Tag Archive | Life is good…

Desert Breeze Interview part 6


We’ve made it to the weekend again, but that means today is our final question and answer with Author, Sheryl Hames Torres. But she leaves us with some good advice.

Sheryl, what was the best advice you ever received about your writing? Something you keep in mind still today OR What was the best writing tip you ever read, learned, etc.

Sher: Way back in the dark ages, when I finally decided I’d like to get back to writing–was married, had my kids, moved home and was ready–I took an online writing workshop. I realize now, this was not the group for me, but I can’t find it within myself to be sorry because I met an incredible writer by the name of John Marco — years before the publication of Jackal of Nar, or any of the rest of his wonderful novels. This particular week, the critiques were especially harsh, and one person told me my writing was so bad, my characters so “hokey” and the whole thing was so southern, I should consider taking up plumbing because I had “a lot to flush.” Aside from this being “memoir week” and well, I am southern and most of the people I know are fairly proud of the little bit of hokiness in them, this stung badly enough I was ready to quit. John said, “I promise you, if you quit writing, you’ll be sorry for the rest of your life. You’re never going to please everyone, and you don’t want to.
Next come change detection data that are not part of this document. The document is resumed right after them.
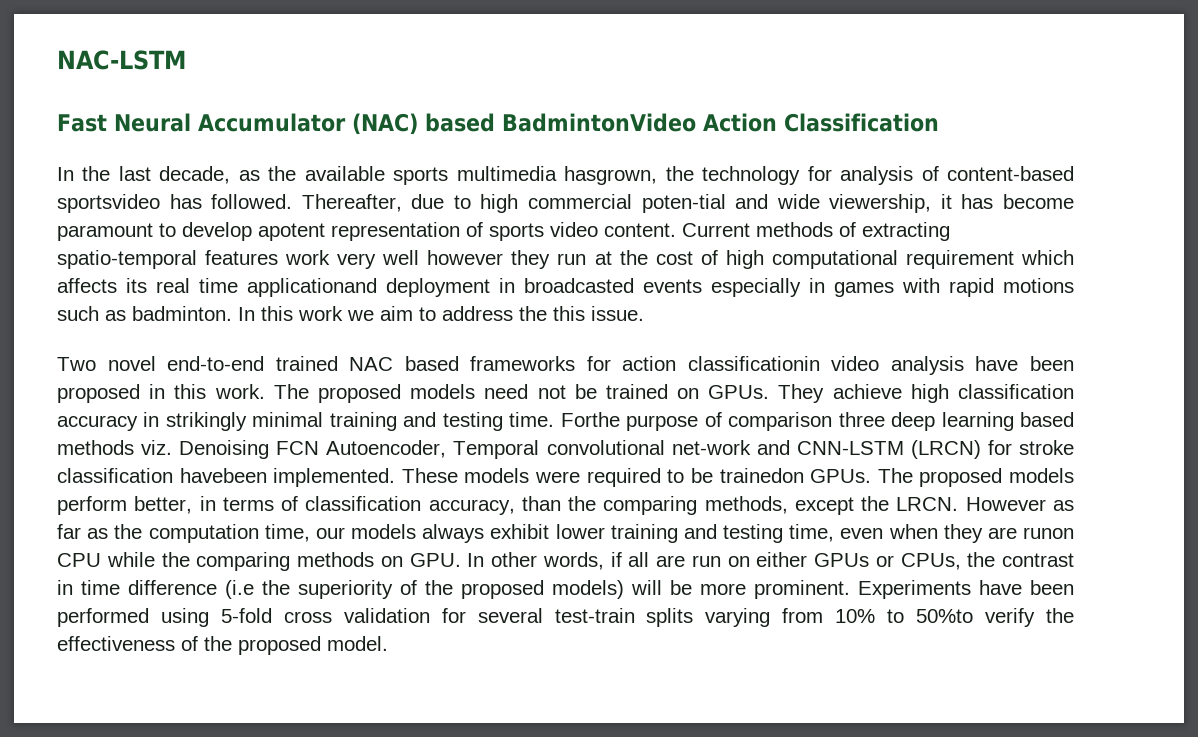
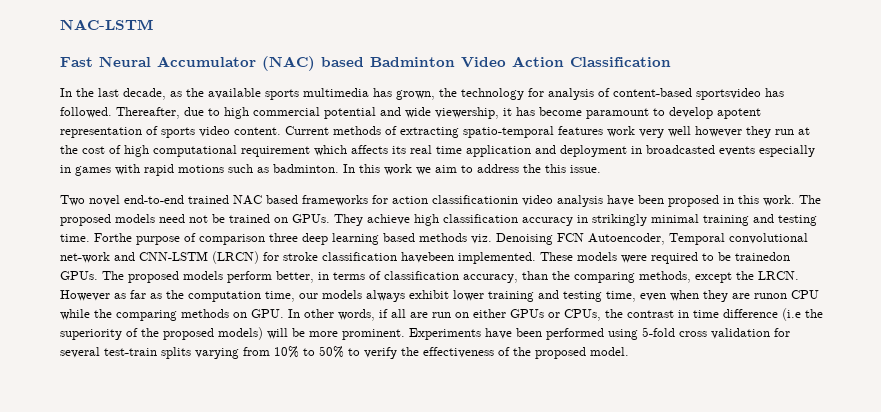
- Fast Neural Accumulator (NAC) based BadmintonVideo Action Classification
+ Fast Neural Accumulator (NAC) based Badminton Video Action Classification
- In the last decade, as the available sports multimedia hasgrown, the technology for analysis of content-based sportsvideo has followed.
+ In the last decade, as the available sports multimedia has grown, the technology for analysis of content-based sportsvideo has followed.
- Thereafter, due to high commercial poten-tial and wide viewership, it has become paramount to develop apotent representation of sports video content.
+ Thereafter, due to high commercial potential and wide viewership, it has become paramount to develop apotent representation of sports video content.
- Current methods of extracting spatio-temporal features work very well however they run at the cost of high computational requirement which affects its real time applicationand deployment in broadcasted events especially in games with rapid motions such as badminton.
+ Current methods of extracting spatio-temporal features work very well however they run at the cost of high computational requirement which affects its real time application and deployment in broadcasted events especially in games with rapid motions such as badminton.
- Experiments have been performed using 5-fold cross validation for several test-train splits varying from 10% to 50%to verify the effectiveness of the proposed model.
+ Experiments have been performed using 5-fold cross validation for several test-train splits varying from 10% to 50% to verify the effectiveness of the proposed model.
You’re never going to write exactly the way anyone else does, and you don’t want that either. It doesn’t matter if one person tells you your writing is sub-par. As long as you keep writing what’s true to your heart, someday, someone else is going to love it. That’ll be the person who’s important.” One of the most wonderful things to me this twenty years later, is walking into my son’s room and seeing John’s first book on my son’s bookshelf and knowing I had the privilege of critiquing that book long before it was published, and knowing way back then I was reading greatness.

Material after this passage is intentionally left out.